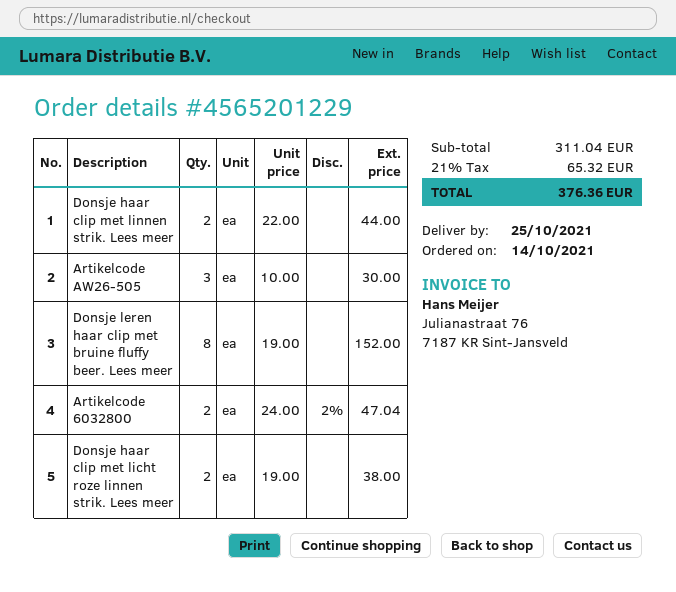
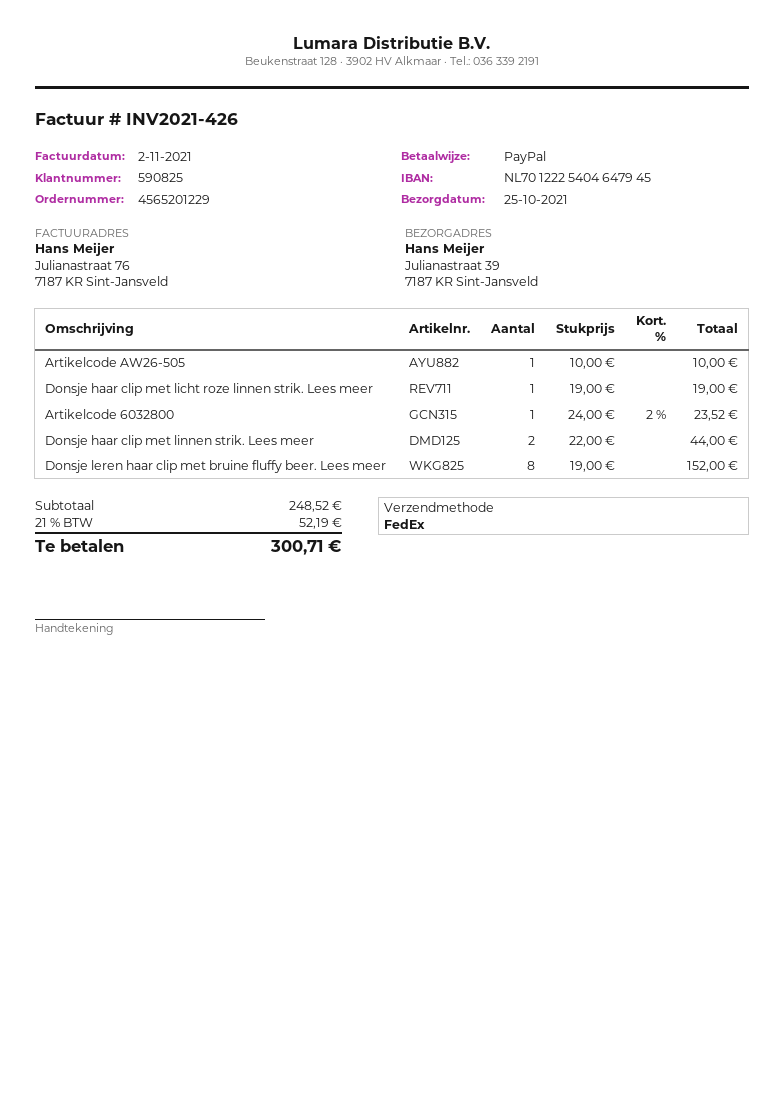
Artikelcode AW26-505: 3 x 10.00 = 30.00 -> 1 x 10.00 = 10.00
Artikelcode 6032800: 2 x 24.00 - 2% = 47.04 -> 1 x 24.00 - 2% = 23.52
Donsje haar clip met licht roze linnen strik. Lees meer: 2 x 19.00 = 38.00 -> 1 x 19.00 = 19.00
subtotal: 311.04 -> 248.52
tax: 21% = 65.32 -> 21% = 52.19
total: 376.36 -> 300.71

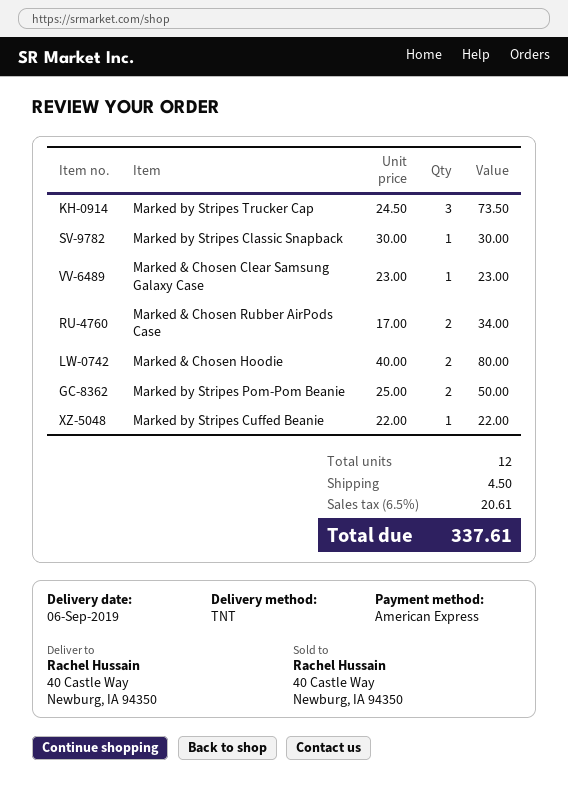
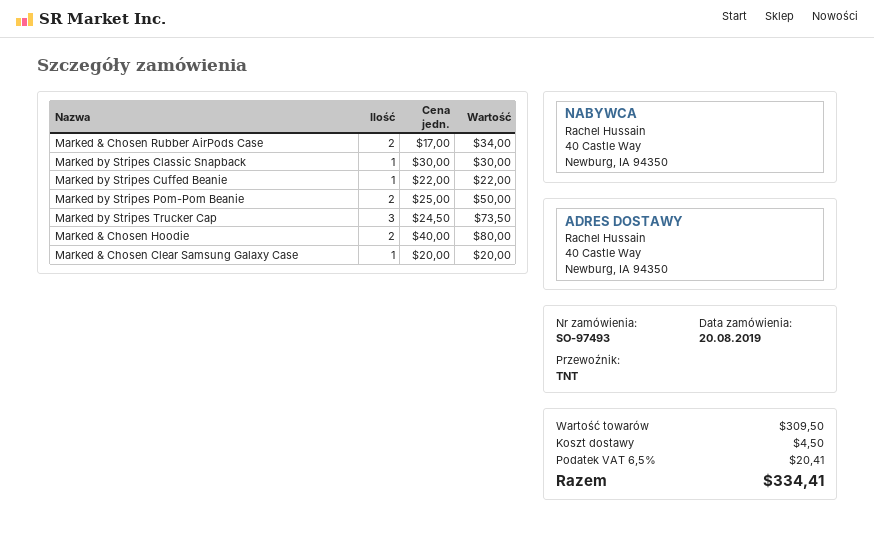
Marked & Chosen Clear Samsung Galaxy Case: 1 x 23.00 = 23.00 -> 1 x 20.00 = 20.00
tax: 6.5% = 20.61 -> 6.5% = 20.41
total: 337.61 -> 334.41

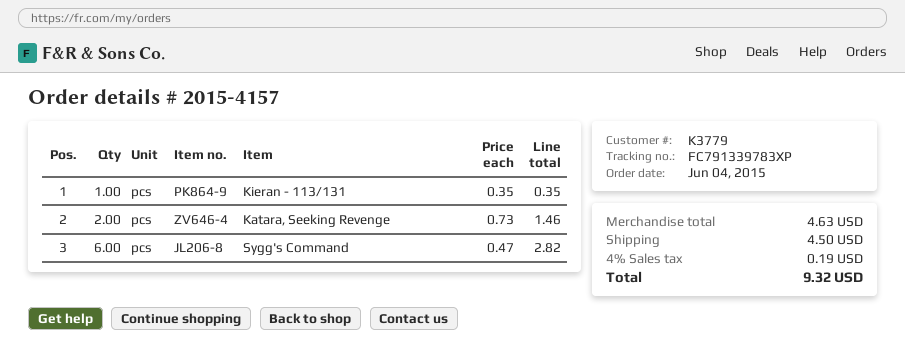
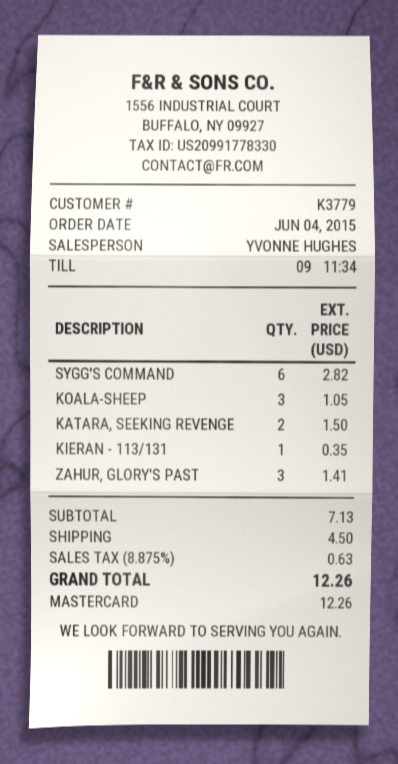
Katara, Seeking Revenge: 2 for 1.46 -> 2 for 1.50
KOALA-SHEEP: none -> 3 for 1.05
ZAHUR, GLORY'S PAST: none -> 3 for 1.41
subtotal: 4.63 -> 7.13
tax: 4% = 0.19 -> 8.875% = 0.63
total: 9.32 -> 12.26

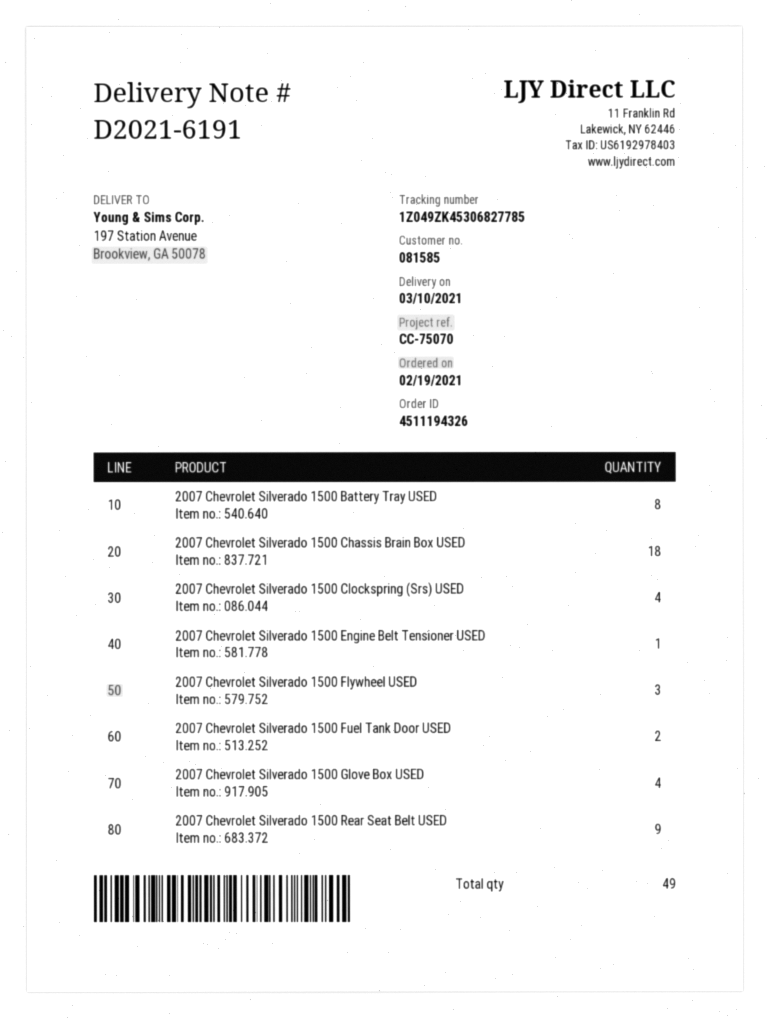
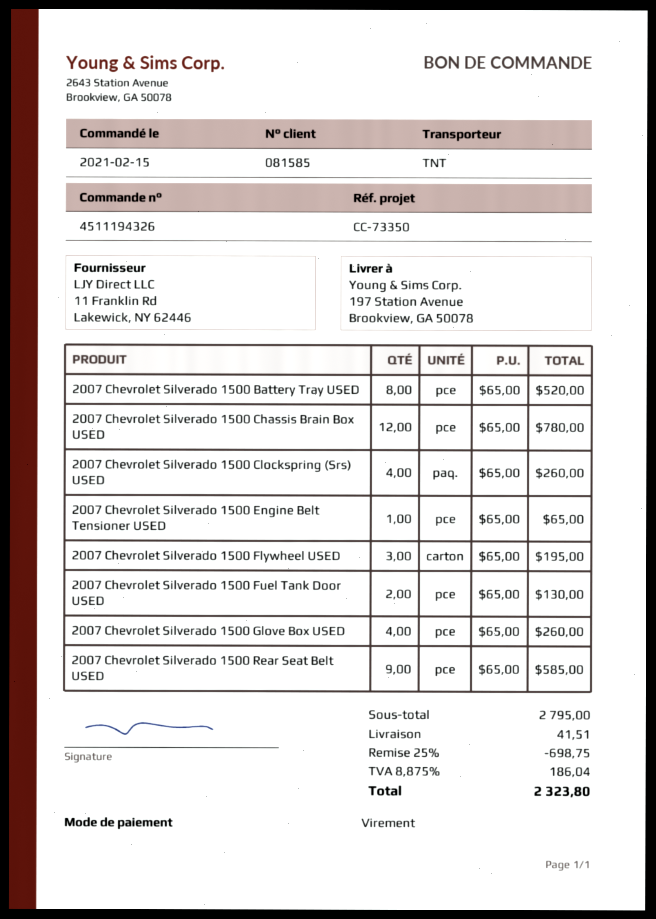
order date: 2021-02-19 -> 2021-02-15
reference: CC-75070 -> CC-73350
2007 Chevrolet Silverado 1500 Chassis Brain Box USED: 18 -> 12

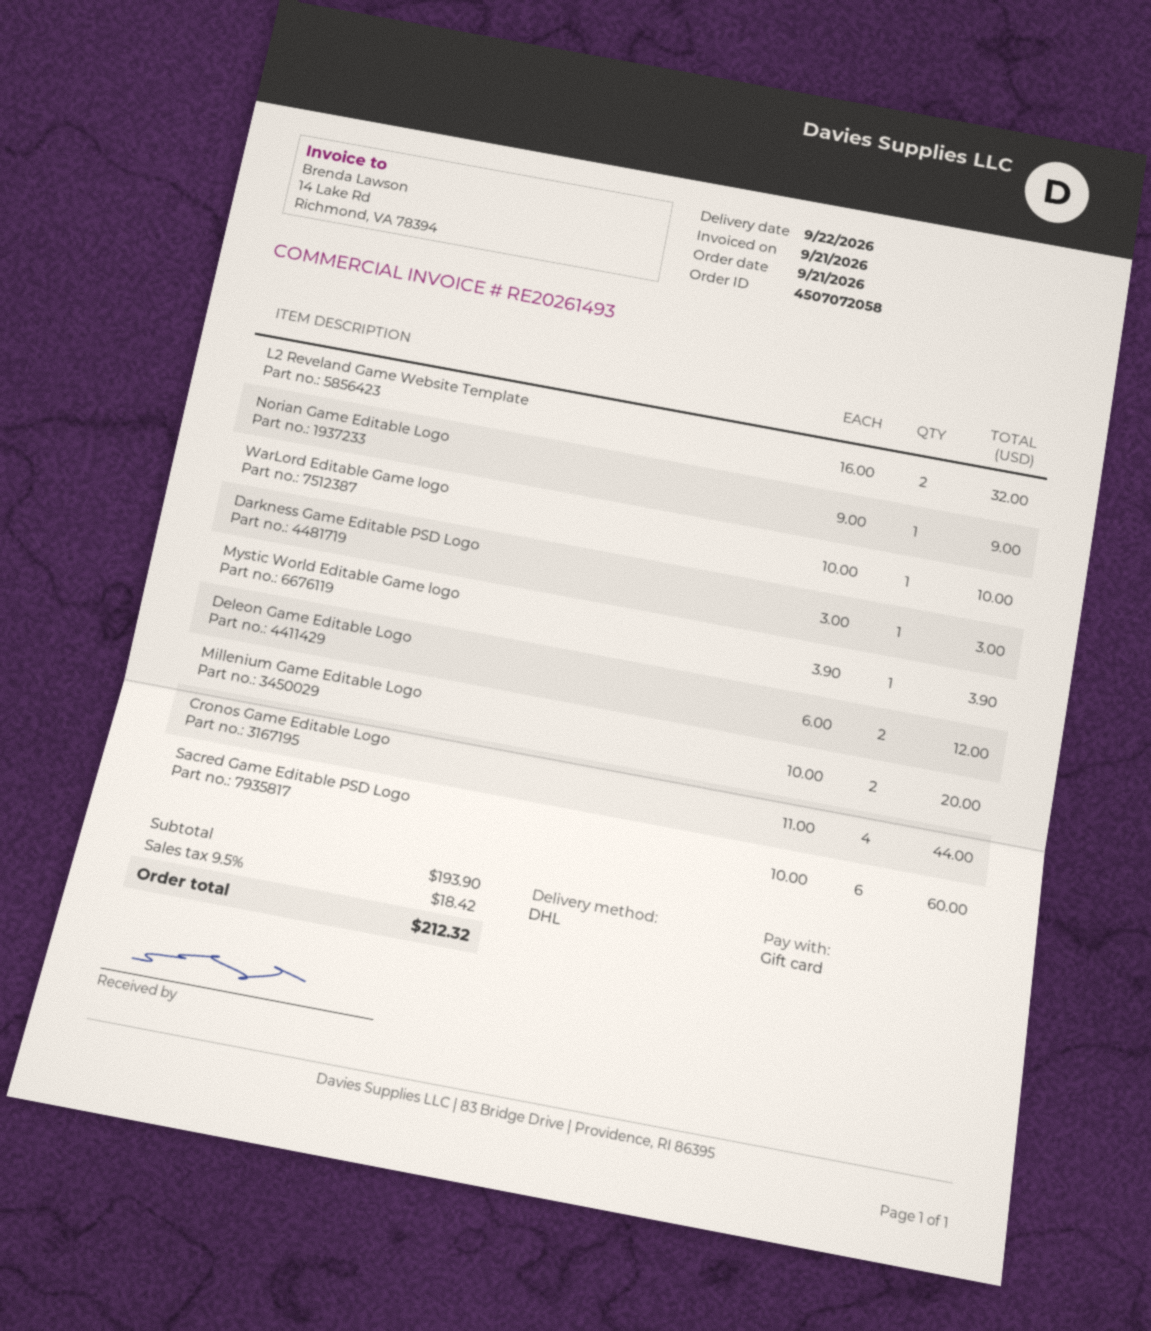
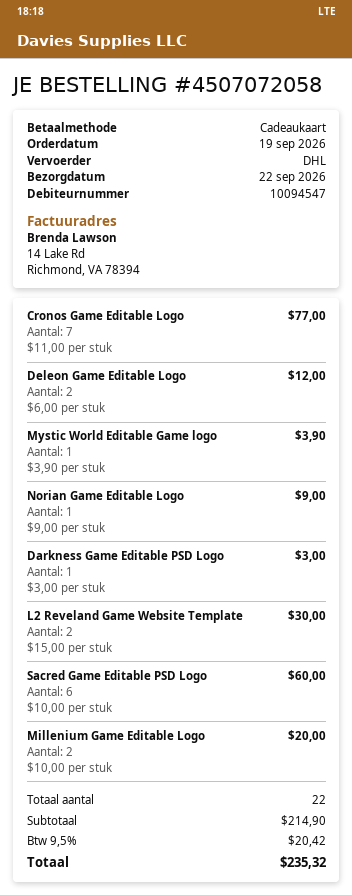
order date: 2026-09-21 -> 2026-09-19
L2 Reveland Game Website Template: 2 x 16.00 = 32.00 -> 2 x 15.00 = 30.00
WarLord Editable Game logo: 1 x 10.00 = 10.00 -> none
Cronos Game Editable Logo: 4 x 11.00 = 44.00 -> 7 x 11.00 = 77.00
subtotal: 193.90 -> 214.90
tax: 9.5% = 18.42 -> 9.5% = 20.42
total: 212.32 -> 235.32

- - - - - - -

*Try it*
Reproduce, word for word, everything in the listing above from the line containing "total: 9.32 -> 12.26" down to the line containing "order date: 2026-09-21 -> 2026-09-19", both of them included. No pictures.

*Written response*
total: 9.32 -> 12.26

order date: 2021-02-19 -> 2021-02-15
reference: CC-75070 -> CC-73350
2007 Chevrolet Silverado 1500 Chassis Brain Box USED: 18 -> 12

order date: 2026-09-21 -> 2026-09-19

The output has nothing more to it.